**MATERIAL SHOWN**

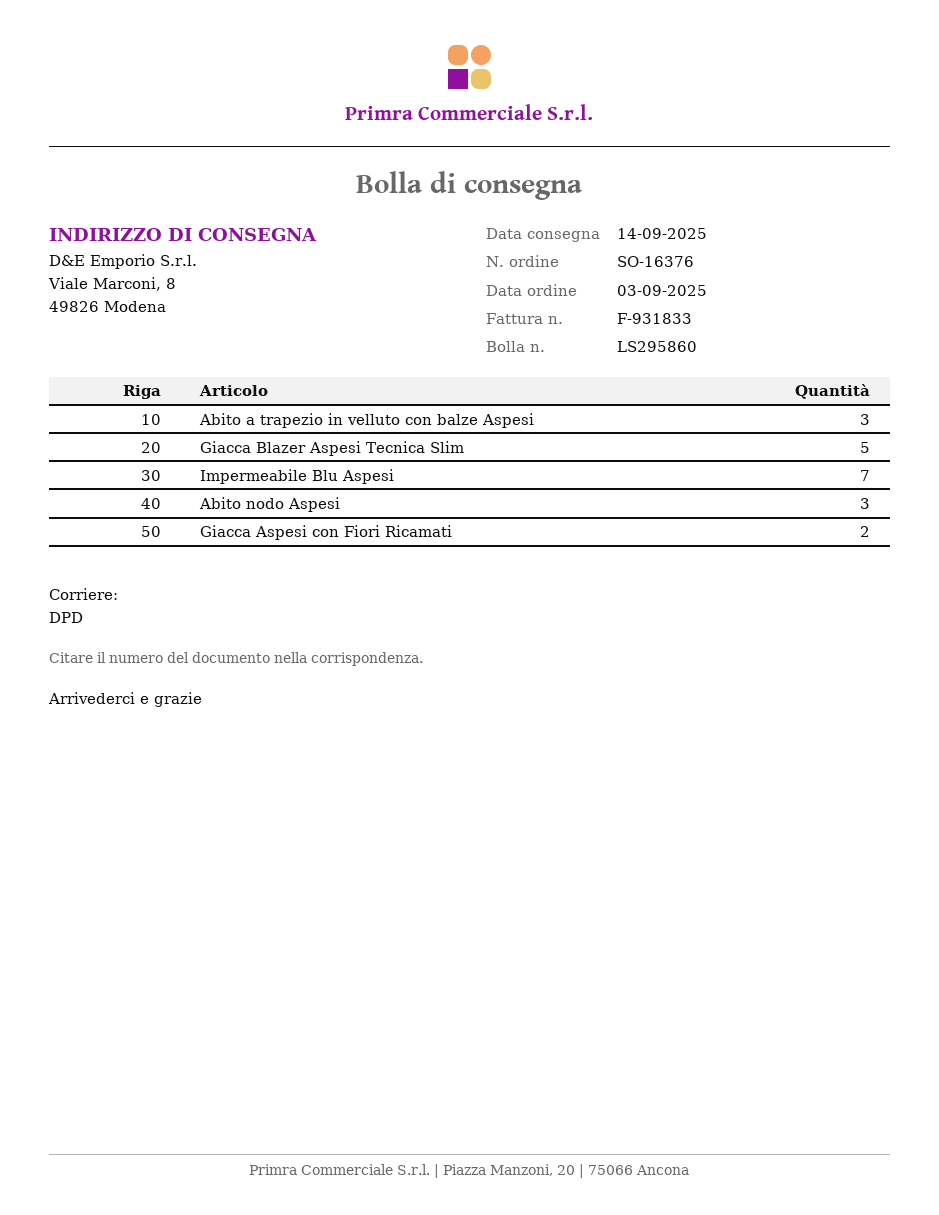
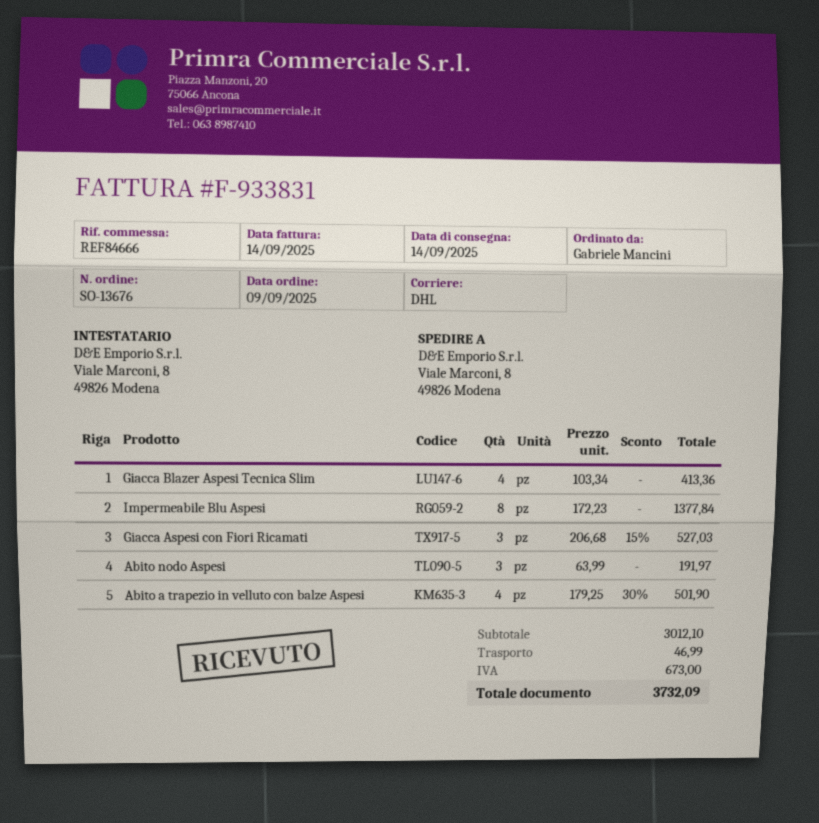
order number: SO-16376 -> SO-13676
order date: 2025-09-03 -> 2025-09-09
invoice number: F-931833 -> F-933831
shipping method: DPD -> DHL
Abito a trapezio in velluto con balze Aspesi: 3 -> 4
Giacca Blazer Aspesi Tecnica Slim: 5 -> 4
Impermeabile Blu Aspesi: 7 -> 8
Giacca Aspesi con Fiori Ricamati: 2 -> 3

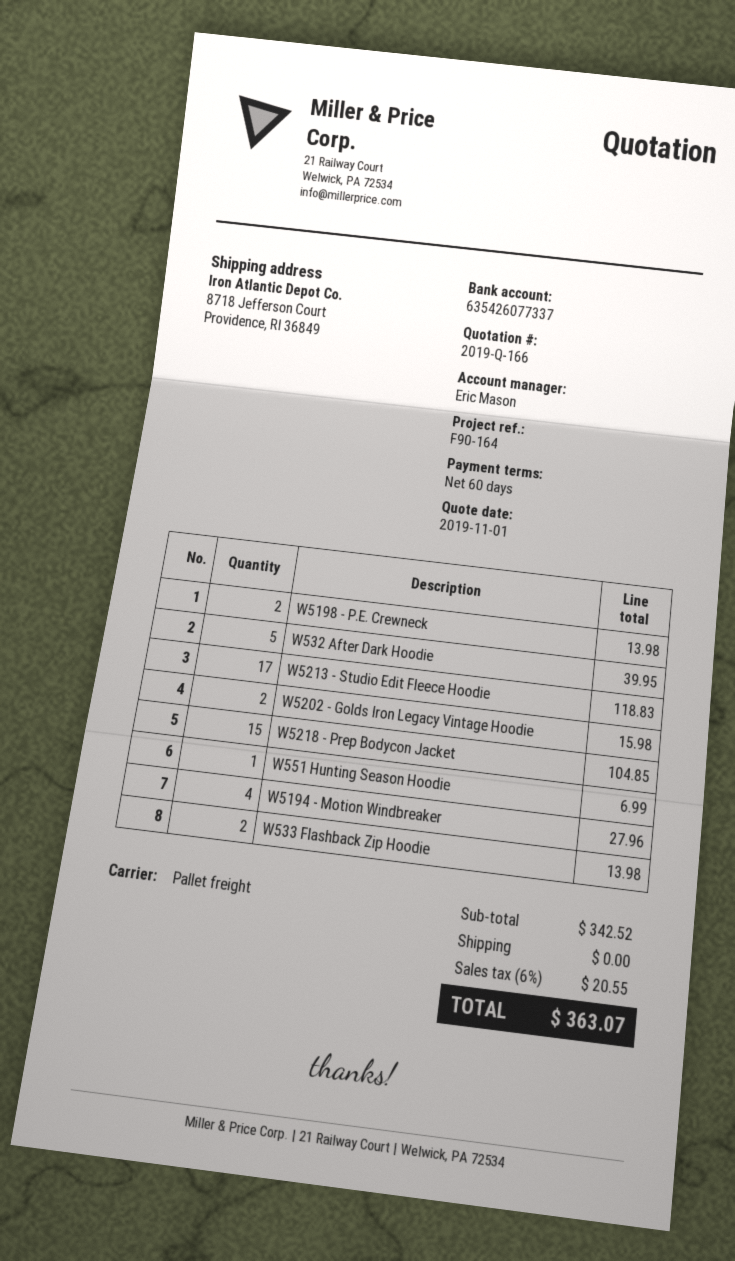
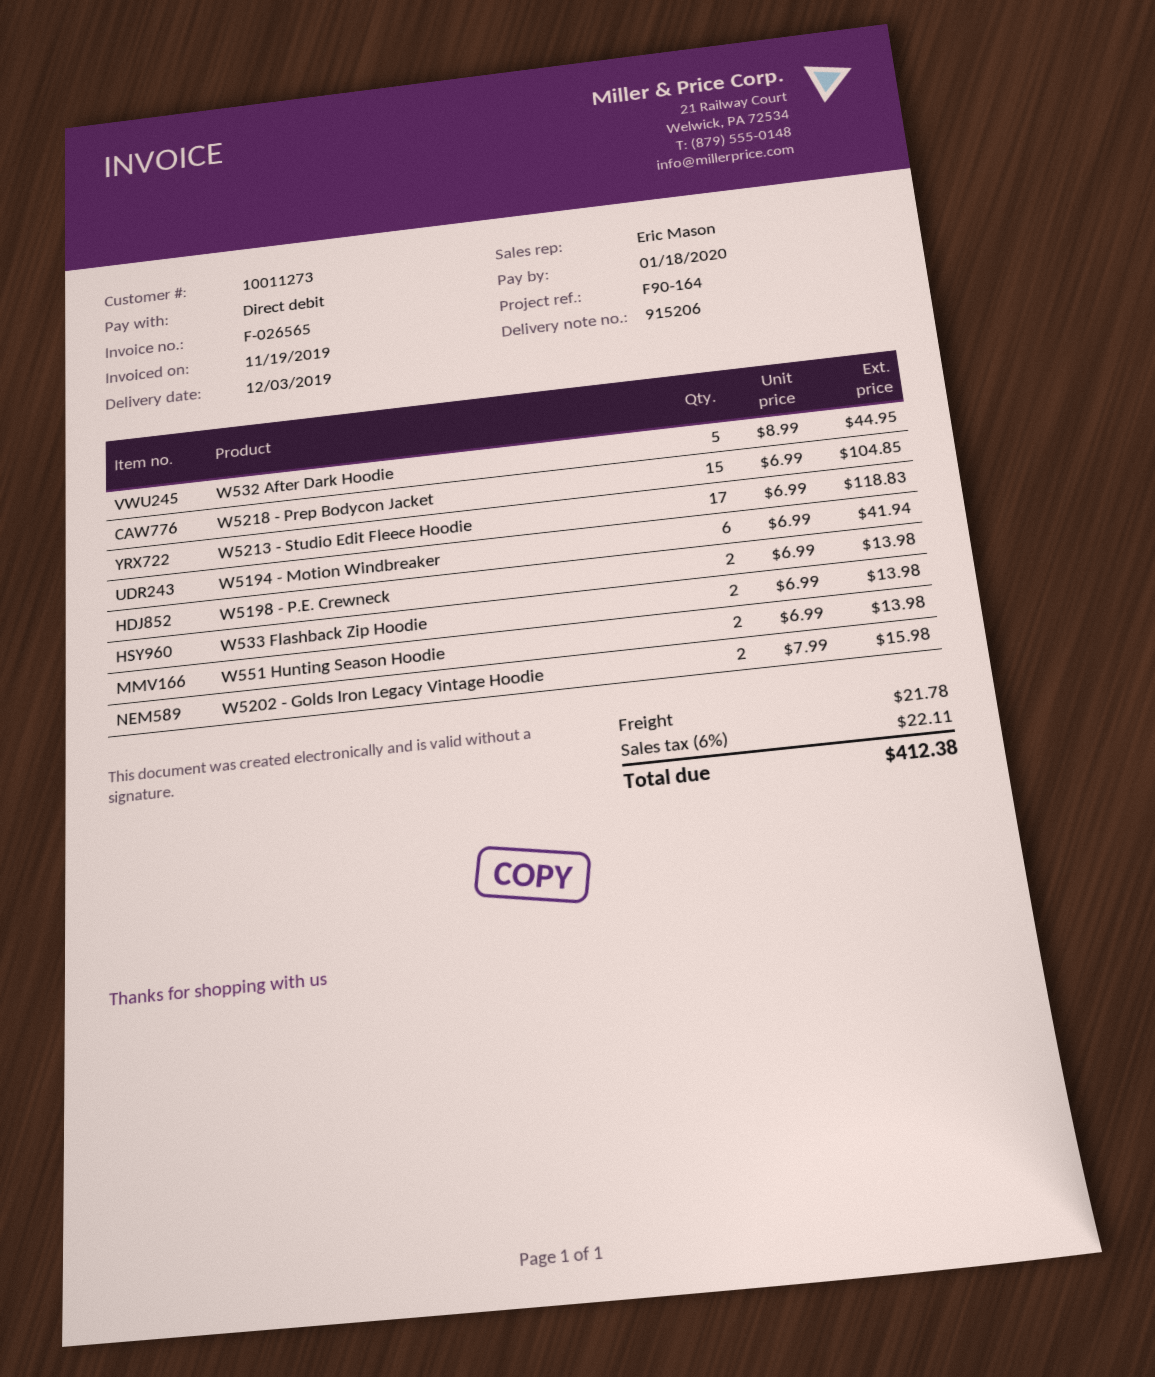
W532 After Dark Hoodie: 5 for 39.95 -> 5 for 44.95
W551 Hunting Season Hoodie: 1 for 6.99 -> 2 for 13.98
W5194 - Motion Windbreaker: 4 for 27.96 -> 6 for 41.94
shipping: 0.00 -> 21.78
tax: 6% = 20.55 -> 6% = 22.11
total: 363.07 -> 412.38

**ACTIVITY**
Look above for the line with "W5194 - Motion", then copy it and each later line exactly, stopping at the last line of the records.

**SOLUTION TO THE EXERCISE**
W5194 - Motion Windbreaker: 4 for 27.96 -> 6 for 41.94
shipping: 0.00 -> 21.78
tax: 6% = 20.55 -> 6% = 22.11
total: 363.07 -> 412.38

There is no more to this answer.